Housing

Can Airbnb Survive Coronavirus?

The short-term rental market is reeling from the coronavirus-driven tourism collapse. Can the industry’s dominant player stage a comeback after lockdowns lift?
A lone tourist in Barcelona, one of several global cities that have seen a massive crash in Airbnb bookings.Angel Garcia/Bloomberg

What will happen to home-sharing in the wake of coronavirus? It’s one of many questions about the fate of pre-pandemic sharing-economy juggernauts like Airbnb. That company and its competitors have transformed the market for travel accommodation in recent years, reshaping neighborhoods and whole cities in the process as short-term rentals swept through heavily touristed parts of the world. But with tourism on hold, national economies staggered, and public attitudes about shared space very much in question, the prospects for that industry are now murky.

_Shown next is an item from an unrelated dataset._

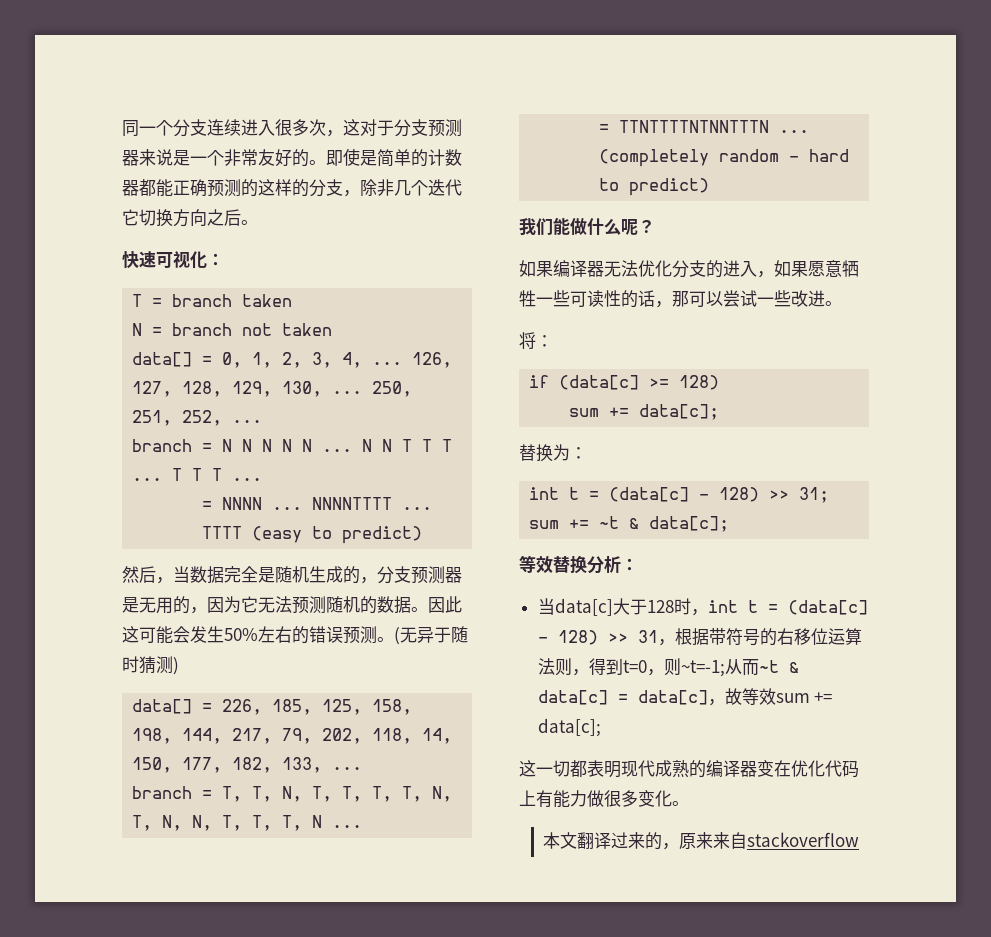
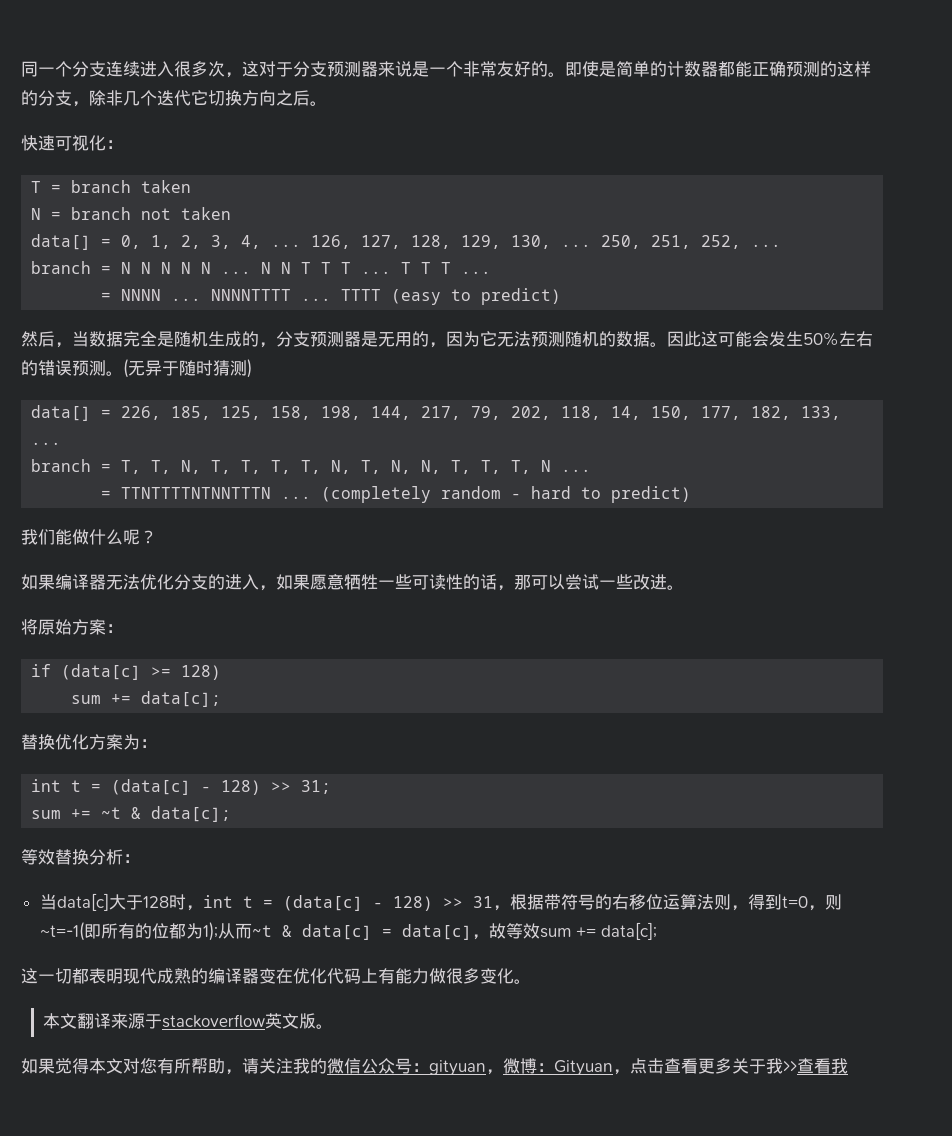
(536, 340) none -> [38,619,106,635] 原始方案
(553, 453) none -> [55,734,123,750] 优化方案
[680,660,725,677] ~t=-1; -> [39,922,218,941] ~t=-1(即所有的位都为1);
[610,832,859,850] 过来的，原来来自stackoverflow -> [111,1013,334,1029] [21,1058,848,1076] 来源于stackoverflow英文版。 // 如果觉得本文对您有所帮助，请关注我的微信公众号：gityuan，微博：Gityuan，点击查看更多关于我>>查看我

In the immediate future, things look dire indeed. Across the world, Airbnb bookings have tanked. Data analysts at AirDNA say that bookings across Europe collapsed in March, dropping 80% compared to the previous week in the week beginning March 9, and another 10% on top of that in the week of March 16. In the U.S., where virus response lagged, the figures for falls in booking are uneven, but scarcely less dramatic. By the middle of March, bookings in New York City, San Francisco and Seattle had already dropped more than 50% compared to the week beginning January 5, with drops of over 35% in Washington, D.C., and Chicago.